House debates

Tuesday, 9 February 2016

Adjournment

Ballarat Electorate: Roads

9:09 pm

Photo of Ms Catherine KingMs Catherine King (Ballarat, Australian Labor Party, Shadow Minister for Health) Share this | | Hansard source

I too rise to speak on a matter of infrastructure—road funding. Specifically, it is 101 days since I wrote to Minister Truss seeking urgent restoration of the funding that his government has taken away from a road funding project in my electorate—Halletts Way—and rolled into the now defunct East West Link. The Halletts Way project is an element of Victoria's Western Highway upgrade, specifically it is part of the final works that were committed as part of the Anthony's Cutting bypass. Work was expected to begin over a year ago.

The project, while it is important, is not one that you would expect to be particularly unusual. It involves the addition of freeway on and off ramps at the side of a two-lane bridge crossing the Western Freeway between Bacchus March and Darley in my electorate. It was devised as part of an effort to increase safety at a busy road between residential areas, and at the same time to improve traffic flow through local bottlenecks that had been exacerbated following the Anthony's Cutting project. What makes this project utterly extraordinary is what has happened to its funding.

In 2012 during the completion of the Anthony's Cutting project, as a result of community requests, lobbying from the local council and changed traffic conditions in Bacchus Marsh, I lobbied the then minister for infrastructure for the remaining funding from Anthony's Cutting to be allocated to the Halletts Way upgrade. Funding was duly earmarked for the project. Funding for the project was announced and, despite some of the budgetary pressures we faced in government, the funding was retained even after the project did not commence.

During 2014 planning should have been completed. The local council was receiving assurances from the state Liberal government that everything was proceeding as planned and that the Halletts Way funding would proceed and the federal funding was secure. I was receiving those assurances from the council. Letters, however, from the Deputy Prime Minister's office reveal an altogether different story.

By the beginning of 2014 negotiations were evidently underway for that funding to be taken away. Warren Truss referred to it as a 'reallocation'. The minister himself confirmed in his letter of 13 June 2013 to the Victorian minister for transport that the Victorian Liberal state government actually asked for the money to be reallocated. I am not the longest-serving member of this place, but I have been fortunate enough to be here for 15 years and it is very unusual for a state government to seek funding for a project that it is still advocating for to be reallocated to another project and then pretend that somehow or other the money can be spent twice. But that is what the state Liberals did.

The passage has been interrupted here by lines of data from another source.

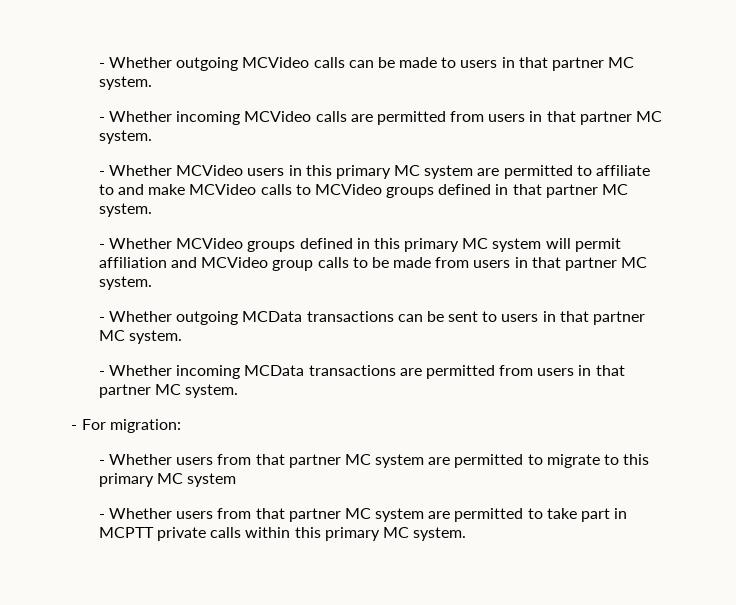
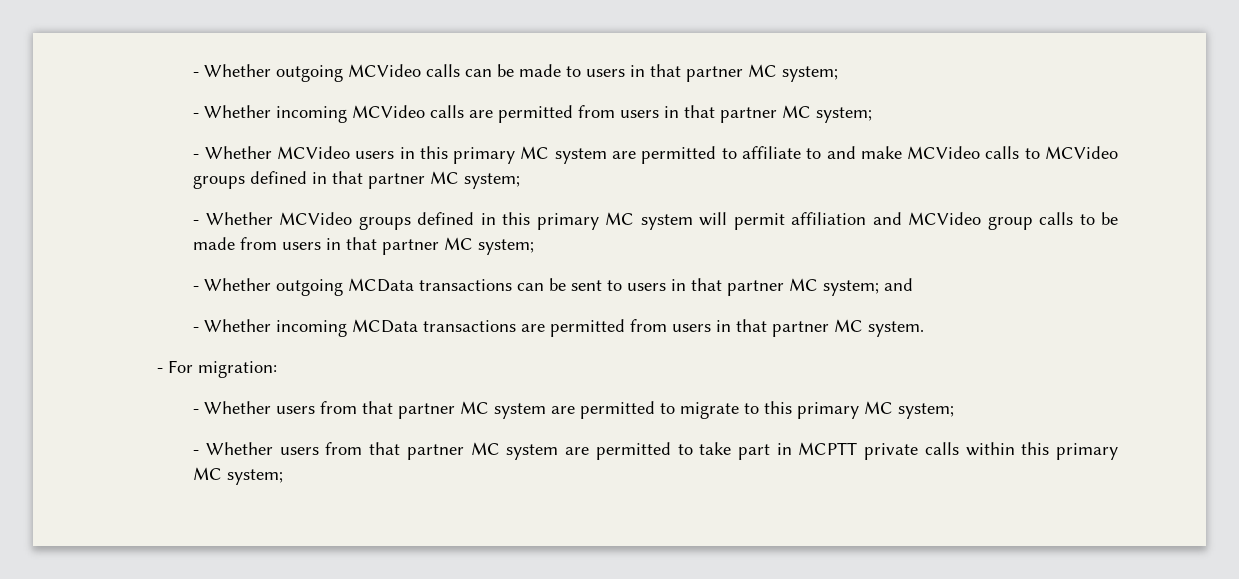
- - Whether outgoing MCVideo calls can be made to users in that partner MC system.
+ - Whether outgoing MCVideo calls can be made to users in that partner MC system;
- - Whether incoming MCVideo calls are permitted from users in that partner MC system.
+ - Whether incoming MCVideo calls are permitted from users in that partner MC system;
- - Whether MCVideo users in this primary MC system are permitted to affiliate to and make MCVideo calls to MCVideo groups defined in that partner MC system.
+ - Whether MCVideo users in this primary MC system are permitted to affiliate to and make MCVideo calls to MCVideo groups defined in that partner MC system;
- - Whether MCVideo groups defined in this primary MC system will permit affiliation and MCVideo group calls to be made from users in that partner MC system.
+ - Whether MCVideo groups defined in this primary MC system will permit affiliation and MCVideo group calls to be made from users in that partner MC system;
- - Whether outgoing MCData transactions can be sent to users in that partner MC system.
+ - Whether outgoing MCData transactions can be sent to users in that partner MC system; and
- - Whether users from that partner MC system are permitted to migrate to this primary MC system
+ - Whether users from that partner MC system are permitted to migrate to this primary MC system;
- - Whether users from that partner MC system are permitted to take part in MCPTT private calls within this primary MC system.
+ - Whether users from that partner MC system are permitted to take part in MCPTT private calls within this primary MC system;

Where did the funding go? The minister helpfully outlines in his letter to me, and subsequent Senate estimates show, that the funding was rolled into the Liberals' East West Link project. Of course, we now know from the Australian National Audit Office that, against the advice of its own department, an advance payment was made of some $1.5 billion to the Victorian Liberal government for this project. Simply what had happened was that some of the money—that $1.5 billion—was actually taken away at the request of the Victorian Liberals from this road project in my electorate.

Now we want the money back. Despite the minister's rhetoric around the East West Link—'You are never going to get the money'—Victoria has some hope of being able to reallocate this money within Victoria. We want the money back in my community for Halletts Way. I wrote to the minister back in October last year—it is now 101 days—seeking a commitment to have this funding committed back to the project. It should have started by now. It was committed under a previous Labor government. We announced the funding. We were working with the local council to ensure that the Victorian state government planning work was done by VicRoads. All of that was underway. Assurances were given that that would be the case, yet here we had the Liberal state government asking for the government to take that money away and reallocate it.

We now have a situation where the money is there. I want Minister Truss as a matter of urgency and respect to the community of Bacchus Marsh and Darley to restore this money for this project. This community has had millions of dollars cut out of it by this government and it deserves to have that funding. It has particularly difficult circumstances with its road transport at the moment. I call on the minister to reply to my letter and have the decency to return this funding to the Bacchus Marsh and Darley communities.